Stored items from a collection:
● ● ● ●

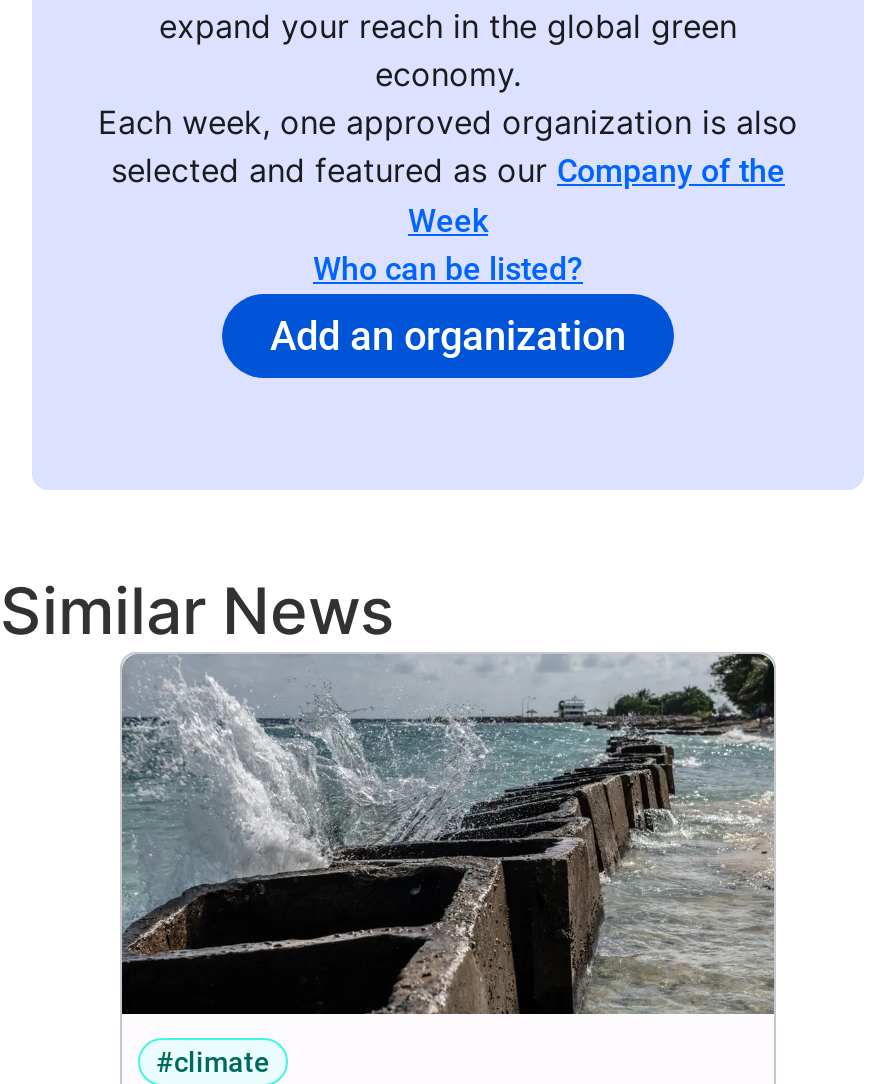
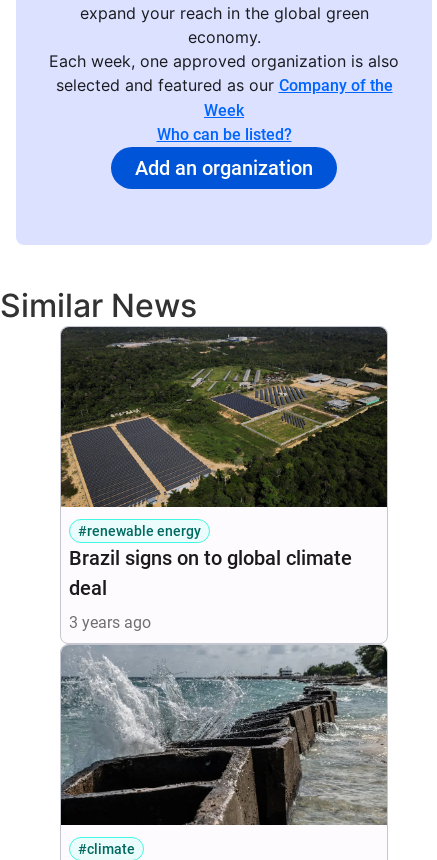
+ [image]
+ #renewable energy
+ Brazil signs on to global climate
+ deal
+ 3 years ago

● ● ● ●

### [WORK ITEM]
Please write out, exactly as they appear, the lines from the line containing "to global climate" through the last line of the records above, both included.

### [THE ANSWER]
+ Brazil signs on to global climate
+ deal
+ 3 years ago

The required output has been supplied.